Here you can find a video explaining how weather reanalysis works: https://www.youtube.com/watch?v=FAGobvUGl24
The historical weather data available on the API is a combination of both recorded and forecasted data. The data is obtained from various sources such as weather stations, aircraft, buoys, satellite, and radar observations. This information is then combined with numerical weather models using a technique called weather reanalysis, which helps to provide a more complete picture of past weather conditions. However, it is essential to note that there may be slight discrepancies compared to measurements from a single weather station due to the 10-kilometer resolution, local effects of the weather station, and potential inaccuracies in the numerical modeling of data. Despite these limitations, weather reanalysis offers more consistent data over multiple years and global coverage for any location on earth, regardless of whether a measurement station is available.

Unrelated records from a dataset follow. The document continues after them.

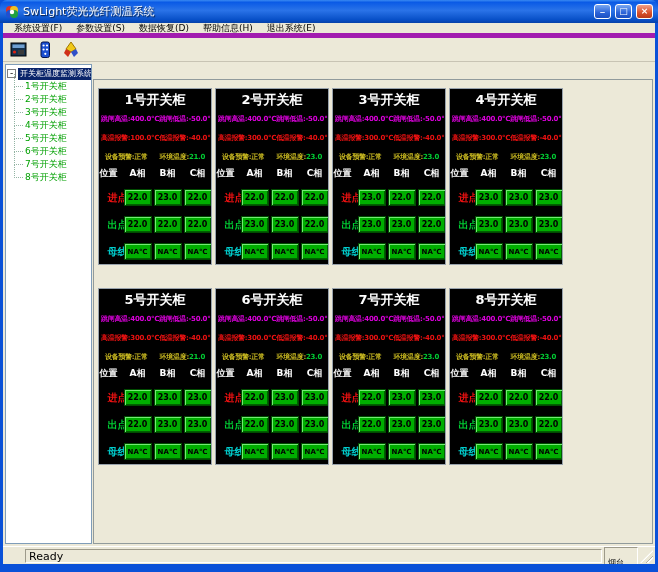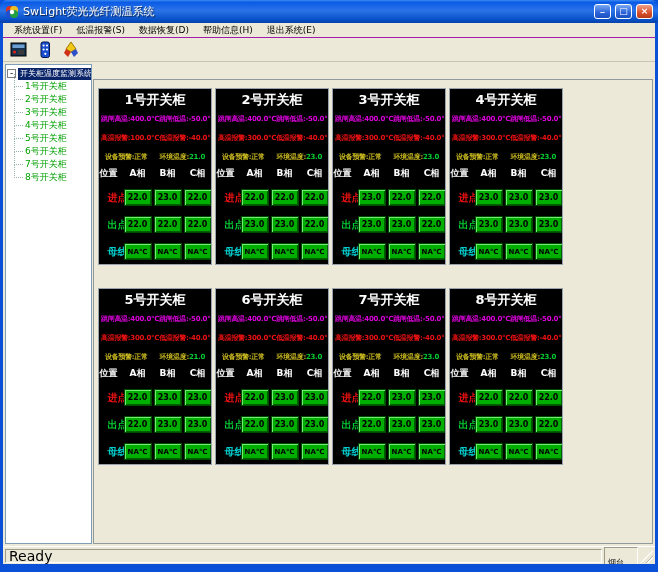--- a/index.html
+++ b/index.html
@@ -13,21 +13,21 @@
   .title-text { flex:1; color:#fff; font-weight:normal; font-size:11px; text-shadow:1px 1px 1px rgba(0,0,0,.7); white-space:nowrap; }
   .winbtn { width:17px; height:15px; border-radius:3px; border:1px solid #fff;
     background:linear-gradient(180deg,#7aa7f0,#2a63d8 60%,#1b4fc0); color:#fff; font-size:9px; font-weight:bold;
     display:flex; align-items:center; justify-content:center; line-height:1; }
   .winbtn.min span { transform:translateY(-3px); display:block; }
   .winbtn.close { background:linear-gradient(180deg,#f0a088,#d8502a 60%,#b83a1a); }
 
   .client-frame { position:absolute; left:3px; right:3px; top:23px; bottom:8px; background:#ece9d8; overflow:hidden; }
 
   .menubar { position:absolute; left:0; right:0; top:0; height:15px; background:#ece9d8;
-    display:flex; align-items:center; padding-left:4px; border-bottom:1px solid #a21caf; }
+    display:flex; align-items:center; padding-left:4px; border-bottom:5px solid #a21caf; }
   .menu-item { font-size:9px; color:#000; padding:0 7px; line-height:15px; white-space:nowrap; }
 
   .toolbar { position:absolute; left:0; right:0; top:15px; height:24px; background:#ece9d8;
     display:flex; align-items:center; gap:4px; padding-left:5px; border-bottom:1px solid #c8c4b4; }
   .toolbtn { width:22px; height:21px; display:flex; align-items:center; justify-content:center; border:1px solid transparent; }
 
   
   .tree { position:absolute; left:2px; top:41px; width:87px; bottom:20px; background:#fff;
     border:1px solid #7f9db9; overflow:hidden; padding:2px 1px; }
   .tree-root-row { display:flex; align-items:center; gap:2px; height:13px; }
@@ -65,22 +65,22 @@
     justify-content:center; align-items:center; margin-top:1px; }
   .p-h { color:#fff; font-size:9px; font-weight:bold; text-align:center; height:12px; line-height:12px; }
   .p-lab { font-size:10px; font-weight:bold; text-align:left; padding-left:9px; white-space:nowrap; }
   .vbox { height:17px; background:#00ae00; color:#000; font-size:8px; font-weight:bold;
     display:flex; align-items:center; justify-content:center;
     box-shadow:inset 1px 1px 0 #74e874, inset -1px -1px 0 #006000; border:1px solid #004a00; white-space:nowrap; }
 
   
   .statusbar { position:absolute; left:0; right:0; bottom:0; height:18px; background:#ece9d8;
     display:flex; align-items:center; gap:2px; padding:1px 2px; border-top:1px solid #fff; }
-  .status-left { flex:1; height:14px; line-height:13px; font-size:14px; color:#000; padding:0 3px;
-    border:1px solid; border-color:#9d9a8a #fff #fff #9d9a8a; }
+  .status-left { flex:1; height:14px; line-height:13px; font-size:11px; color:#000; padding:0 3px;
+    border:1px solid; border-color:#9d9a8a #fff #fff #9d9a8a;margin-left:20px; }
   .status-right { width:34px; height:14px; line-height:13px; font-size:8px; color:#000; padding:8px 3px;
     border:1px solid; border-color:#9d9a8a #fff #fff #9d9a8a; white-space:nowrap; overflow:hidden; }
   .grip { width:13px; height:13px; align-self:flex-end;
     background:repeating-linear-gradient(135deg, transparent 0 3px, #b8b4a4 3px 4px, #fff 4px 5px);
     clip-path:polygon(100% 0, 100% 100%, 0 100%); }
 </style>
 </head>
 <body>
 
 <div class="titlebar">
@@ -101,21 +101,21 @@
   <span class="winbtn close">
       <span>×</span>
     </span>
 </div>
 
 <div class="client-frame">
 
   <div class="menubar">
   <span class="menu-item">系统设置(F)</span>
 
-  <span class="menu-item">低温报警(S)</span>
+  <span class="menu-item">参数设置(S)</span>
 
   <span class="menu-item">数据恢复(D)</span>
 
   <span class="menu-item">帮助信息(H)</span>
 
   <span class="menu-item">退出系统(E)</span>
 </div>
 
   <div class="toolbar">
     <span class="toolbtn">

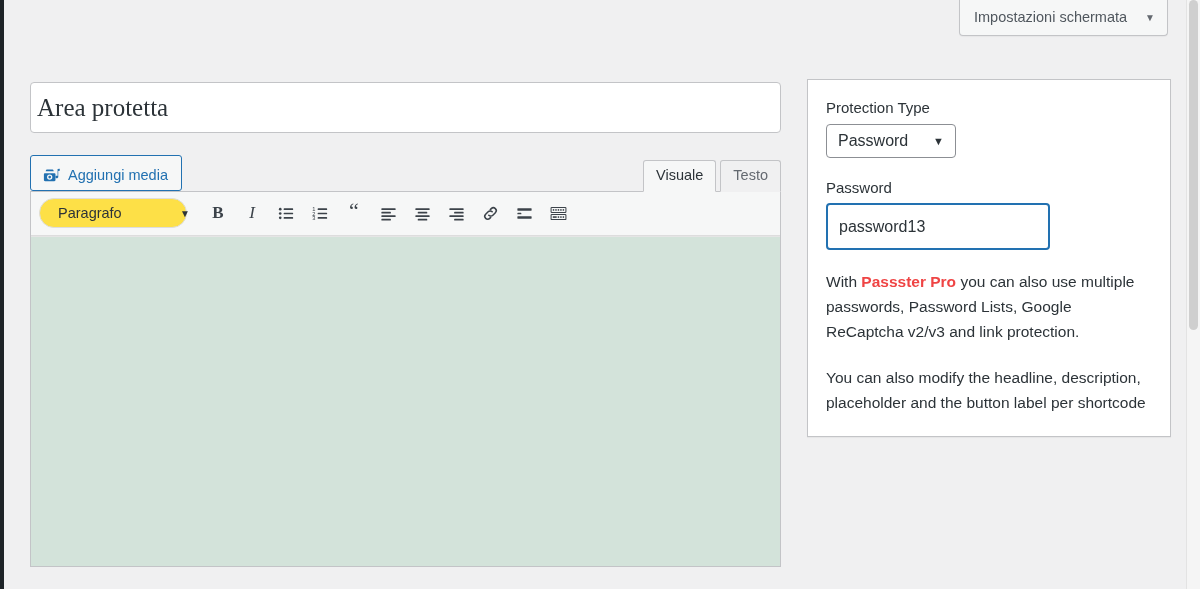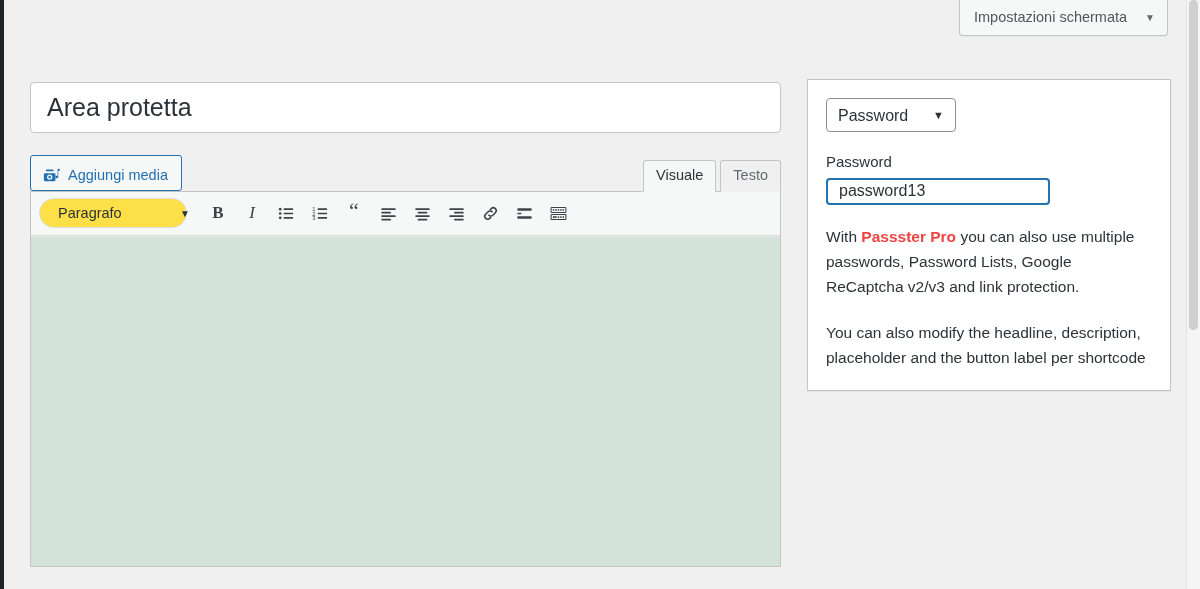--- a/index.html
+++ b/index.html
@@ -55,22 +55,22 @@
     font-size:28px; font-weight:400; color:#1d2327;
     letter-spacing:-0.2px;
   }
 
   
   #post-body-content {
     position:absolute; left:26px; top:82px; width:751px;
   }
   #title-input {
     display:block; width:751px; height:51px;
-    padding:4px 16px;
-    font-size:25px; font-family:Liberation Sans, sans-serif; color:#2c3338;
+    padding:4px 6px;
+    font-size:25px; font-family:Liberation Serif, serif; color:#2c3338;
     border:1px solid #c3c4c7; border-radius:4px;
     background:#fff; outline:none;
     box-shadow:0 0 0 transparent;
   }
 
   
   #media-buttons {
     margin-top:22px; height:36px; position:relative;
   }
   #insert-media-button {
@@ -186,21 +186,21 @@
     border:1px solid #8c8f94; border-radius:4px;
     font-size:16px; font-family:inherit; color:#2c3338;
     height:34px; width:130px;
     padding:0 30px 0 11px;
     cursor:pointer;
   }
   #protection-type-wrap { margin-bottom:20px; }
   #protection-type-wrap .sel-caret { right:12px; font-size:11px; color:#2c3338; }
 
   #password-input {
-    display:block; width:224px; height:27px;
+    display:block; width:224px; height:47px;
     padding:0 11px;
     font-size:16px; font-family:inherit; color:#2c3338;
     background:#fff;
     border:2px solid #2271b1; border-radius:4px;
     outline:none;
   }
 
   .promo-text {
     font-size:15.5px; line-height:1.62; color:#2c3338;
     margin:19px 0 0 0;
@@ -348,20 +348,21 @@
     </div>
   </div>
 
   <div id="postbox-container">
     <div id="shortcode-metabox">
 
 
       <div id="metabox-inside">
 
         <div id="protection-type-wrap">
+          <label class="field-label">Protection Type</label>
           <span class="sel-wrap">
             <select id="protection-type-select">
               <option>Password</option>
             </select>
             <span class="sel-caret">▼</span>
           </span>
         </div>
 
         <div>
           <label class="field-label">Password</label>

Does the API include what the historical record temp was on any given day?
Not yet. I only started archiving data a few months back.
In the next weeks, there will be an additional historical API available with 60 years of past weather data
Do you store the historical data also in ring data-structures like you describe in https://openmeteo.substack.com/p/how-to-store-weather-forecast-data ?
Hi Sam, thanks for asking!
No, I am not using this old approach. For archives, compression is important. Otherwise storage requirements are way too high.
In the past couple of weeks, I started to look for fast and efficient compression algorithms like zstd, brotli or lz4. All of them, performed rather poor with time-series weather data.
After a lot of trial and error, I found a couple of pre-processing steps, that improve compression ratio a lot:
1) Scaling data to reasonable values. Temperature has an accuracy of 0.1° at best. I simply round everything to 0.05 instead of keeping the highest possible floating point precision.
2) A temperature time-series increases and decreases by small values. 0.4° warmer, then 0.2° colder. Only storing deltas improves compression performance.
3) Data are highly spatially correlated. If the temperature is rising in one "grid-cell", it is rising in the neighbouring grid cells as well. Simply subtract the time-series from one grid-cell to the next grid-cell. Especially this yielded a large boost.
4) Although zstd performs quite well with this encoded data, other integer compression algorithms have far better compression and decompression speeds. Namely I am using FastPFor.
With that compression approach, an archive became possible. One week of weather forecast data should be around 10 GB compressed. With that, I can easily maintain a very long archive.